A plaque has been installed on Powis Gateway in Old Aberdeen as part of the recognition of the legacy of slavery in the University of Aberdeen and North-East Scotland.
The gateway, now owned by the University of Aberdeen, was funded by the Leslie family after they had received compensation when slavery was abolished in Britain’s Caribbean colonies in 1834. The plaque is part of Aberdeen City Council’s Commemorative Plaques scheme. Powis Gateway is a significant structure demonstrating that the proceeds of slavery flowed from the Caribbean to the North-East of Scotland and this was highlighted in 2020 Black Lives Matter protests with temporary banners.
The gates were built using wealth from plantations and compensation paid to the Leslie family by the British government of more than £7,000 (in excess of £600,000 today) for the loss of their enslaved ‘property’, while the formerly enslaved received no reparations for their years of unpaid labour and suffering.
In 2021 there was a temporary installation on the gateway by ceramic artist Helen Love and spoken word artist Noon Abdelrazig. Their collaborative artwork, “Quasheba / Powis Gateway Project / the Violence of Identity”, was commissioned by Aberdeen Art Gallery.
The Aberdeen City Council ‘Place’ plaque will be a permanent marker to highlight this history. The plaques commemorate people and places which have shaped the city, Scotland and beyond, or buildings or events of historic significance.
The addition of the permanent sign is part of on-going work to recognise the legacies of historic slavery at the University. A more detailed interpretation board is currently being created with input from students and the community, which will add greater detail about the history of the gateway and the legacy of slavery in Aberdeen.
The erection of the plaque forms part of a wider commitment to reveal and address the legacy of historic slavery and colonialism in the University of Aberdeen and the wider region.
In 2020 Dr Richard Anderson was appointed Lecturer in the History of Slavery and is completing a two-year research project which will reveal the financial and other legacies of slavery to the University of Aberdeen and propose ways in which this legacy can be addressed.

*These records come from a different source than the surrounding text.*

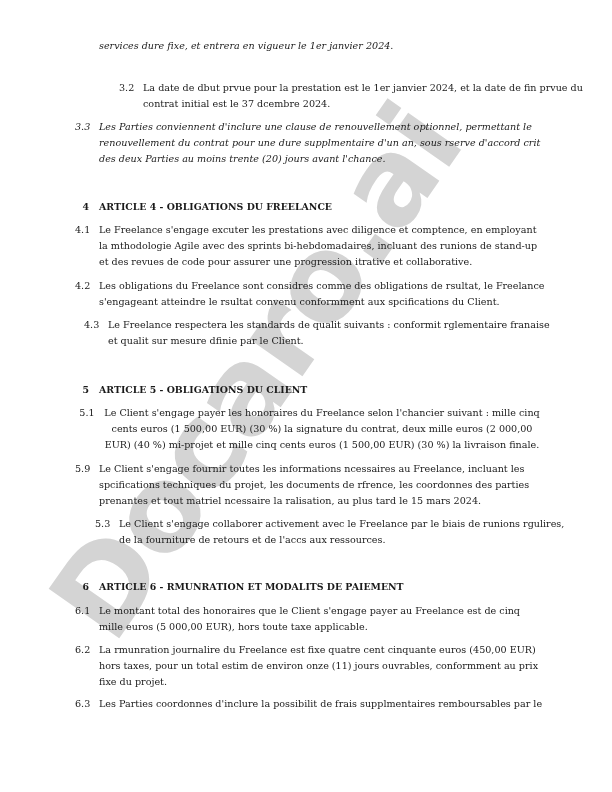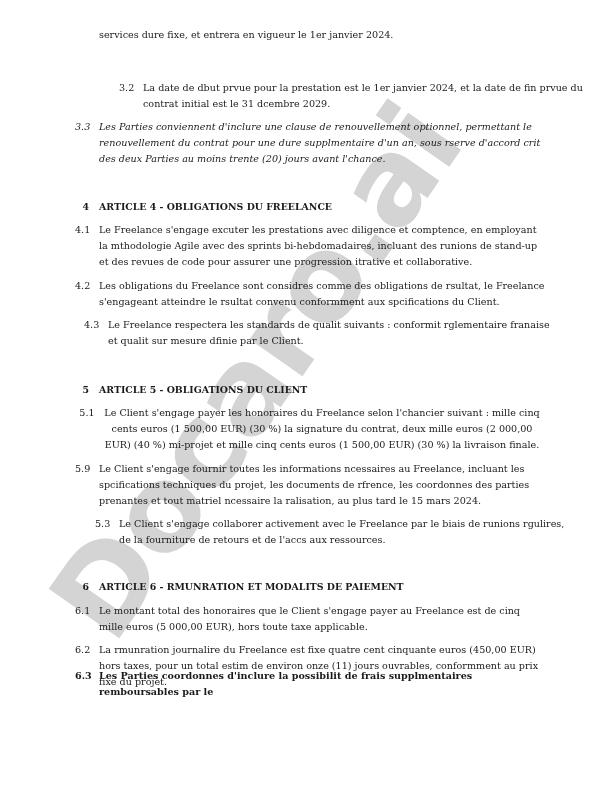--- a/index.html
+++ b/index.html
@@ -24,7 +24,7 @@
   <div class="watermark">Docaro.ai</div>
 
   <div class="content">
-    <div class="para" style="top:27px;">
+    <div class="para" style="top:38px;font-style:italic;">
       <span class="txt">services  dure fixe, et entrera en vigueur le 1er janvier 2024.</span>
     </div>
 

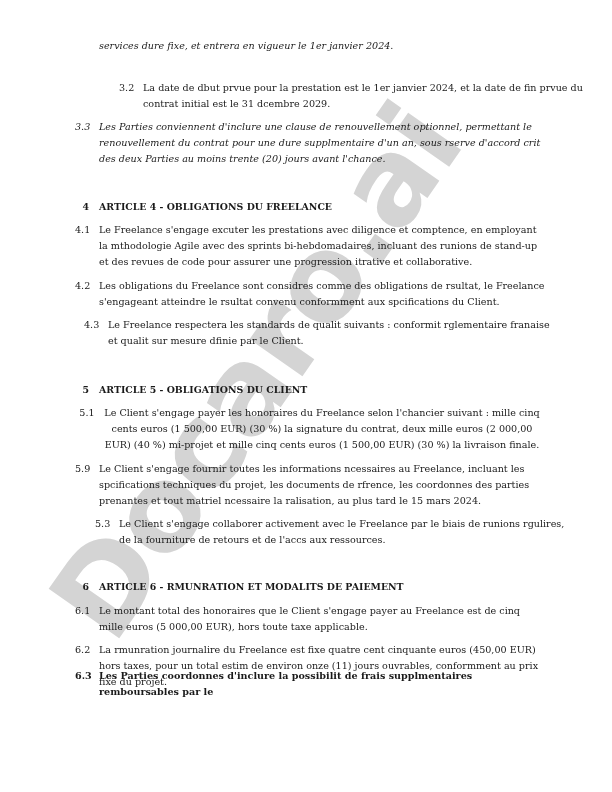--- a/index.html
+++ b/index.html
@@ -30,7 +30,7 @@
 
     <div class="para" style="top:80px;margin-left:44px;">
       <span class="num">3.2</span>
-      <span class="txt">La date de dbut prvue pour la prestation est le 1er janvier 2024, et la date de fin prvue du contrat initial est le 31 dcembre 2029.</span>
+      <span class="txt">La date de dbut prvue pour la prestation est le 1er janvier 2024, et la date de fin prvue du contrat initial est le 37 dcembre 2024.</span>
     </div>
 
     <div class="para" style="top:119px;font-style:italic;">

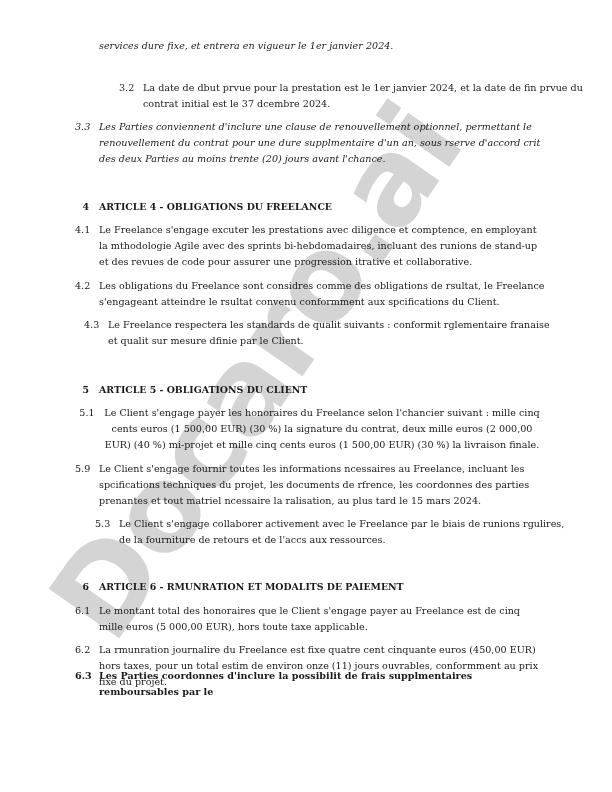--- a/index.html
+++ b/index.html
@@ -93,7 +93,7 @@
       <span class="txt">La rmunration journalire du Freelance est fixe  quatre cent cinquante euros (450,00 EUR) hors taxes, pour un total estim de environ onze (11) jours ouvrables, conformment au prix fixe du projet.</span>
     </div>
 
-    <div class="para" style="top:668px;font-weight:bold;">
+    <div class="para" style="top:696px;">
       <span class="num">6.3</span>
       <span class="txt">Les Parties coordonnes d'inclure la possibilit de frais supplmentaires remboursables par le</span>
     </div>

Dr Anderson said: “Powis Gateway is the most tangible link between the University of Aberdeen and slavery-derived wealth.
“It is important that this history is reflected more clearly so that all those who pass through the gates can better understand their legacy and the erection of this plaque is one step in this work.
“We recognise that much more is still required both in contextualising the history of the Powis Gateway, understanding and addressing the benefits which still exist today which were built on wealth from slavery and in decolonising our curriculum.”
University of Aberdeen Student Union Student President Vanessa Mabonso Nzolo, said:
’We consider this plaque as a puzzle piece to understand our university; as a piece of valuable evidence to help us trace and navigate the academic practices, culture, and knowledge that are embedded in the history of empire.
“The plaque invites us to engage in conversations of the legacy of empire in the university today. It gives us an opportunity to link the anti-racist and decolonial resistance in our community in 2022 to hundred years back as something that haunts us to this day.”
Councillor Alexander McLellan, Convener of the Council’s City Growth and Resources Committee said: “The Powis Gateway is a significant landmark in Old Aberdeen and I’m pleased that this commemorative Place Plaque has been installed as part of a wider commitment to recognising the legacies of historic slavery in Aberdeen.”
An exhibition exploring the legacy of slavery in the North-East will open in spring next year in the Sir Duncan Rice Library.
The University is also part of the Universities Studying Slavery (USS) network bringing organisations from across the world together to address the complicated legacies of slavery in the modern world.